Die Faschingstage beschränkten sich vom »Unsinnigen Donnerstag« bis zum »Faschingsdiensta«. Von den nahen und weiter entfernten Einöden kamen die jungen Burschen in »Maschgara«. Unsere Stube war ausgefüllt von fröhlichen Menschen. Zu den lustigen Weisen, die einer auf der »Ziach« spielte, wurde der Stubenboden schnell zum Tanzboden. Ausnahmsweise durfte ich an diesen Abenden ein bisschen länger aufbleiben. Da krachten die Bretter des Stubenbodens bei lustigen Walzern und zwischendurch einem »Frausä« (Francaise), der damals viel getanzt wurde. In dieser Zeit lernte ich, als sechs-, siebenjähriges Mädchen, ganz schnell: »rechts eins – zwei – drei; links – eins – zwei – drei«, meine ersten Walzerschritte.

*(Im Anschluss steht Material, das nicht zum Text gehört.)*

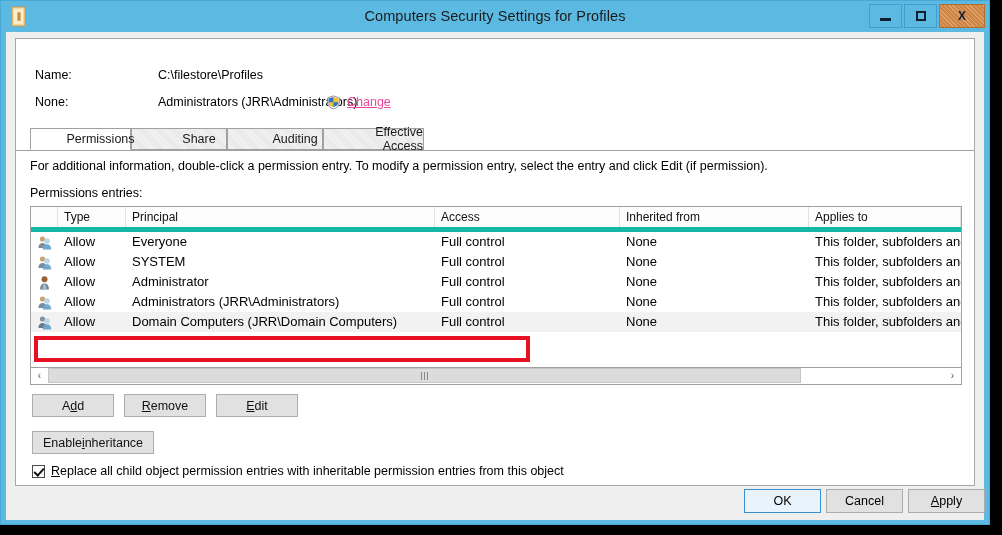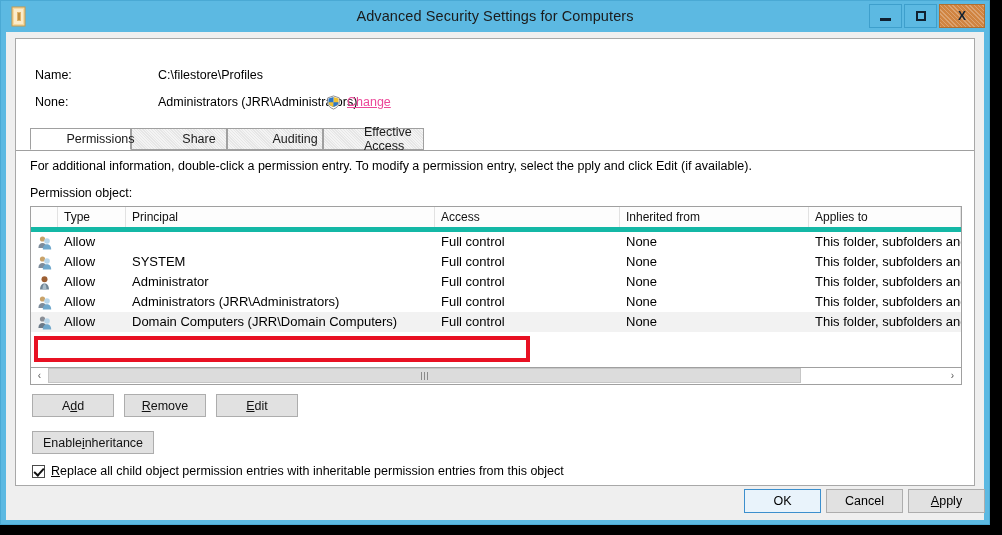--- a/index.html
+++ b/index.html
@@ -357,21 +357,21 @@
 
   <div class="titlebar">
     <span class="title-icon">
       <svg width="20" height="21" viewBox="0 0 20 21">
         <rect x="3" y="1" width="13" height="19" fill="#f6d9a0" stroke="#c49a4e" stroke-width="1"></rect>
         <rect x="5" y="3" width="9" height="15" fill="#fbeccb"></rect>
         <rect x="8" y="6" width="4" height="9" fill="#e2b36a"></rect>
         <rect x="9" y="7" width="2" height="7" fill="#c08f40"></rect>
       </svg>
     </span>
-    <div class="title-text">Advanced Security Settings for Computers</div>
+    <div class="title-text">Computers Security Settings for Profiles</div>
     <div class="winbuttons">
       <div class="winbtn">
         <span class="minglyph"></span>
       </div>
       <div class="winbtn">
         <span class="maxglyph"></span>
       </div>
       <div class="winbtn close">X</div>
     </div>
   </div>
@@ -393,25 +393,25 @@
           <path d="M2.7 7.6 C2.7 9.6 4.1 11.4 8 12.9 L8 7.6 Z" fill="#f2c231"></path>
           <path d="M13.3 7.6 C13.3 9.6 11.9 11.4 8 12.9 L8 7.6 Z" fill="#2f77c6"></path>
         </svg>
       </span>
       <div class="changelink">Change</div>
 
       <div class="tabstrip">
         <div class="tab active" style="left:14px; width:101px;">Permissions</div>
         <div class="tab" style="left:115px; width:96px;">Share</div>
         <div class="tab" style="left:211px; width:96px;">Auditing</div>
-        <div class="tab" style="left:307px; width:101px;">Effective Access</div>
-      </div>
-
-      <div class="infotext">For additional information, double-click a permission entry. To modify a permission entry, select the pply and click Edit (if available).</div>
-      <div class="entrieslabel">Permission object:</div>
+        <div class="tab" style="left:307px; width:101px;text-align:right;">Effective Access</div>
+      </div>
+
+      <div class="infotext">For additional information, double-click a permission entry. To modify a permission entry, select the entry and click Edit (if permission).</div>
+      <div class="entrieslabel">Permissions entries:</div>
 
       <div class="listview">
         <div class="lv-head">
           <div class="hcell" style="left:0px;   width:27px;"></div>
           <div class="hcell" style="left:27px;  width:68px;">Type</div>
           <div class="hcell" style="left:95px;  width:309px;">Principal</div>
           <div class="hcell" style="left:404px; width:185px;">Access</div>
           <div class="hcell" style="left:589px; width:189px;">Inherited from</div>
           <div class="hcell" style="left:778px; width:152px;">Applies to</div>
         </div>
@@ -421,20 +421,21 @@
           <div class="lv-row">
             <span class="usericon">
               <svg width="16" height="15" viewBox="0 0 16 15">
                 <circle cx="5.5" cy="4" r="2.6" fill="#c9a36a"></circle>
                 <path d="M1.4 13 C1.4 9.6 3.3 8 5.5 8 C7.7 8 9.6 9.6 9.6 13 Z" fill="#7d8c9b"></path>
                 <circle cx="10" cy="6" r="2.8" fill="#b8d6ea"></circle>
                 <path d="M5.8 14.6 C5.8 10.9 7.8 9.2 10 9.2 C12.2 9.2 14.2 10.9 14.2 14.6 Z" fill="#6fa8cc"></path>
               </svg>
             </span>
             <span class="cell" style="left:27px;  width:68px;  padding-left:6px;">Allow</span>
+            <span class="cell" style="left:95px;  width:309px; padding-left:6px;">Everyone</span>
             <span class="cell" style="left:404px; width:185px; padding-left:6px;">Full control</span>
             <span class="cell" style="left:589px; width:189px; padding-left:6px;">None</span>
             <span class="cell" style="left:778px; width:152px; padding-left:6px;">This folder, subfolders and fi</span>
           </div>
 
           <div class="lv-row">
             <span class="usericon">
               <svg width="16" height="15" viewBox="0 0 16 15">
                 <circle cx="5.5" cy="4" r="2.6" fill="#c9a36a"></circle>
                 <path d="M1.4 13 C1.4 9.6 3.3 8 5.5 8 C7.7 8 9.6 9.6 9.6 13 Z" fill="#7d8c9b"></path>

Das, und manches mehr, könnte eine alte Bauernstube erzählen!

Das Stübe, die Austragskammer

Die Kammer unmittelbar gegenüber der Stube, war das sogenannte Stübe. Die kleinere Stube war gleichzeitig die Austragskammer. Das Stübe konnte meistens auch beheizt werden, da sich dort fast immer ein Anschluss für den Kamin befand. Nachdem die Alten den Hof den Jungen übergeben hatten, sind sie ins Stübe hinüber gezogen. Es wurde ihr Schlafgemach, außerdem fand sich dort meist noch Platz für ein kleines Kanapee.

Am Tag halfen die »Austragler« bei der Arbeit im Haus und auf dem Hof so gut es ging. Gegessen wurde gemeinsam in der Stube. Am Abend hatten sie in ihrem Stübe ihre Ruhe und bei Krankheit ein warmes Zimmer.